╭─ Records shown

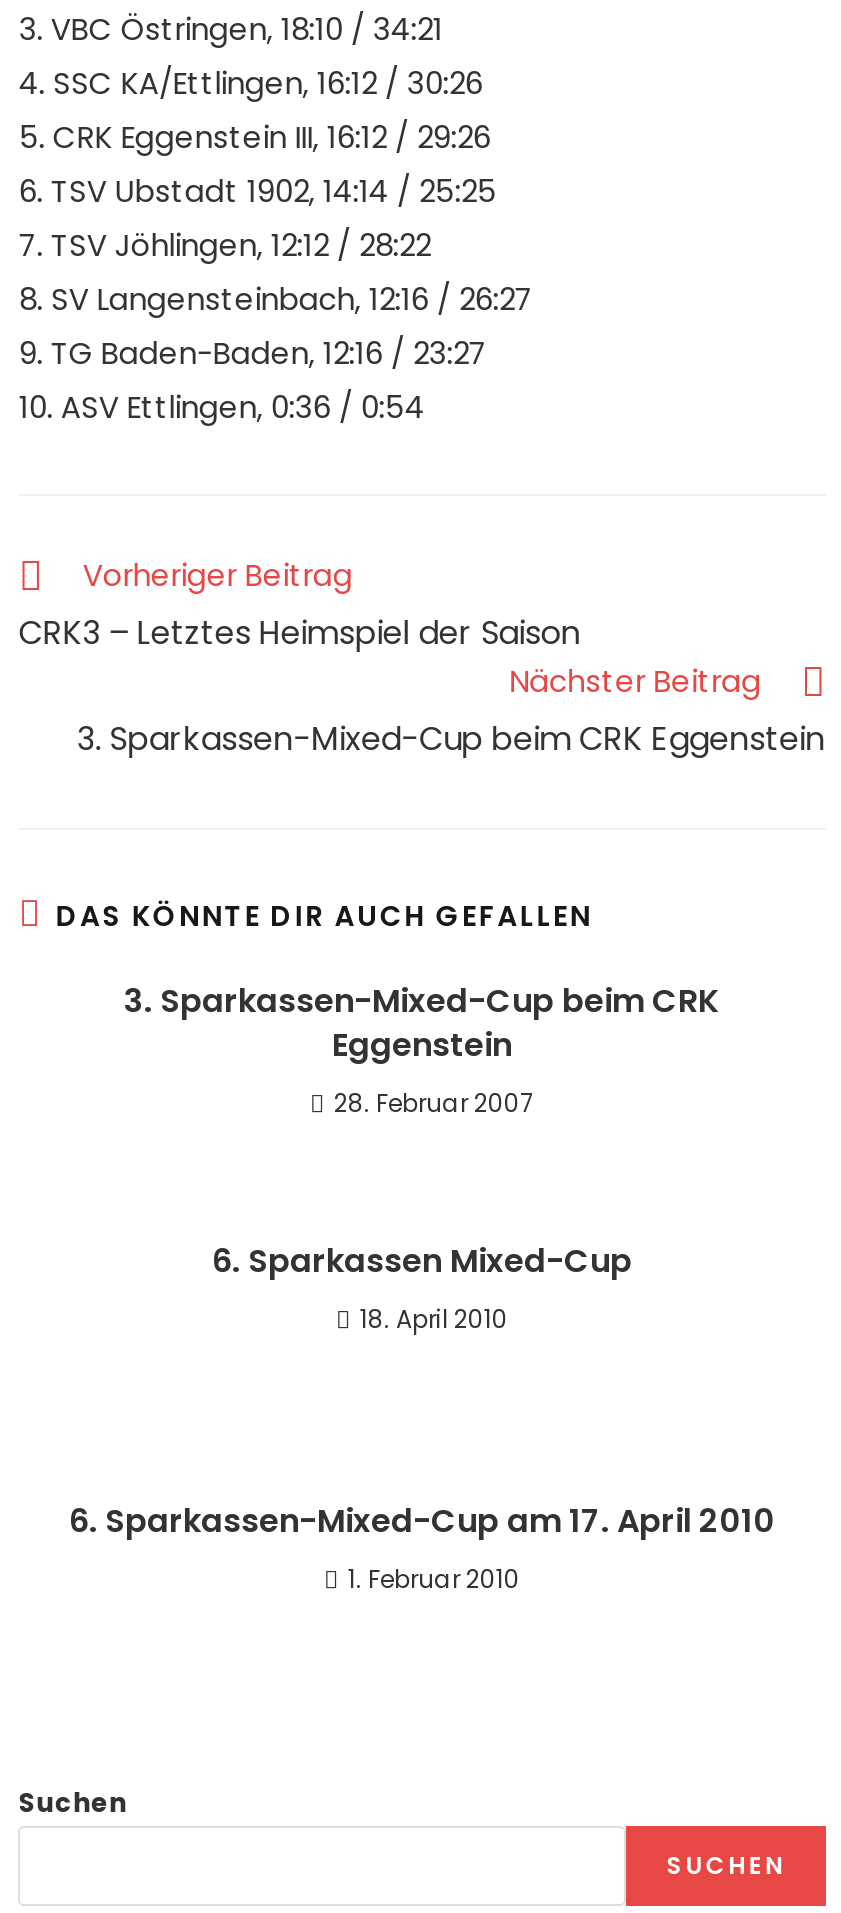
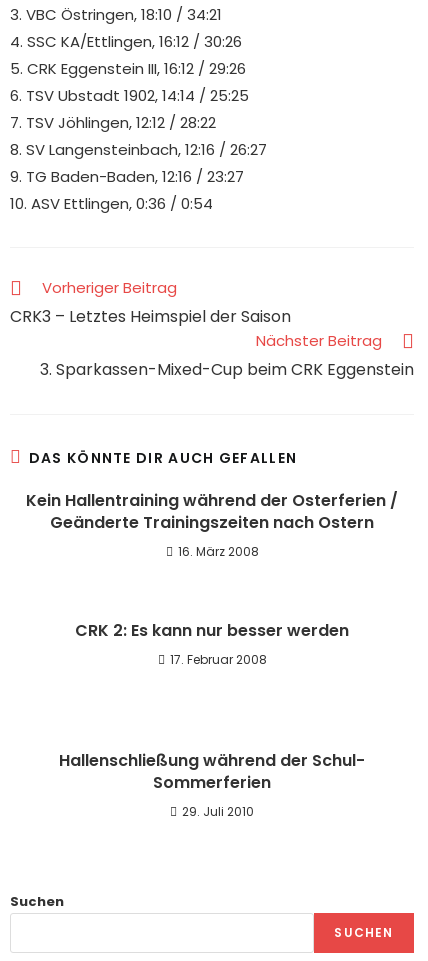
- 3. Sparkassen-Mixed-Cup beim CRK
- Eggenstein
- 28. Februar 2007
+ Kein Hallentraining während der Osterferien /
+ Geänderte Trainingszeiten nach Ostern
+ 16. März 2008

- 6. Sparkassen Mixed-Cup
- 18. April 2010
+ CRK 2: Es kann nur besser werden
+ 17. Februar 2008

- 6. Sparkassen-Mixed-Cup am 17. April 2010
- 1. Februar 2010
+ Hallenschließung während der Schul-
+ Sommerferien
+ 29. Juli 2010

╰─

_Your objective_
Pictures stay out; all other material above is restated word for word.

_Your response_
- 3. Sparkassen-Mixed-Cup beim CRK
- Eggenstein
- 28. Februar 2007
+ Kein Hallentraining während der Osterferien /
+ Geänderte Trainingszeiten nach Ostern
+ 16. März 2008

- 6. Sparkassen Mixed-Cup
- 18. April 2010
+ CRK 2: Es kann nur besser werden
+ 17. Februar 2008

- 6. Sparkassen-Mixed-Cup am 17. April 2010
- 1. Februar 2010
+ Hallenschließung während der Schul-
+ Sommerferien
+ 29. Juli 2010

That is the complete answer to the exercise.